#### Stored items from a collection
• • • • • • •

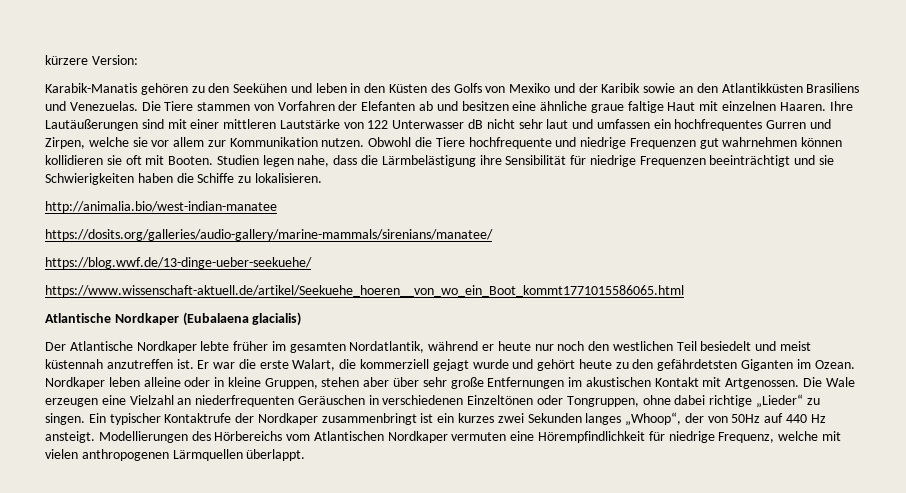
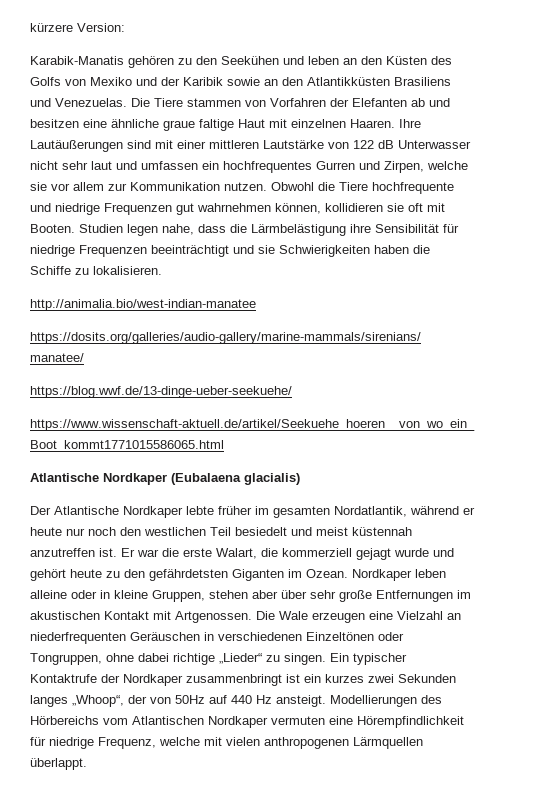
- Karabik-Manatis gehören zu den Seekühen und leben in den Küsten des Golfs von Mexiko und der Karibik sowie an den Atlantikküsten Brasiliens und Venezuelas.
+ Karabik-Manatis gehören zu den Seekühen und leben an den Küsten des Golfs von Mexiko und der Karibik sowie an den Atlantikküsten Brasiliens und Venezuelas.
- Ihre Lautäußerungen sind mit einer mittleren Lautstärke von 122 Unterwasser dB nicht sehr laut und umfassen ein hochfrequentes Gurren und Zirpen, welche sie vor allem zur Kommunikation nutzen.
+ Ihre Lautäußerungen sind mit einer mittleren Lautstärke von 122 dB Unterwasser nicht sehr laut und umfassen ein hochfrequentes Gurren und Zirpen, welche sie vor allem zur Kommunikation nutzen.
- Obwohl die Tiere hochfrequente und niedrige Frequenzen gut wahrnehmen können kollidieren sie oft mit Booten.
+ Obwohl die Tiere hochfrequente und niedrige Frequenzen gut wahrnehmen können, kollidieren sie oft mit Booten.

• • • • • • •

#### What the task asks
Retype the entries above exactly, starting at their first line and ending with the line that holds "und leben an"; pictures stay out.

#### The answer
- Karabik-Manatis gehören zu den Seekühen und leben in den Küsten des Golfs von Mexiko und der Karibik sowie an den Atlantikküsten Brasiliens und Venezuelas.
+ Karabik-Manatis gehören zu den Seekühen und leben an den Küsten des Golfs von Mexiko und der Karibik sowie an den Atlantikküsten Brasiliens und Venezuelas.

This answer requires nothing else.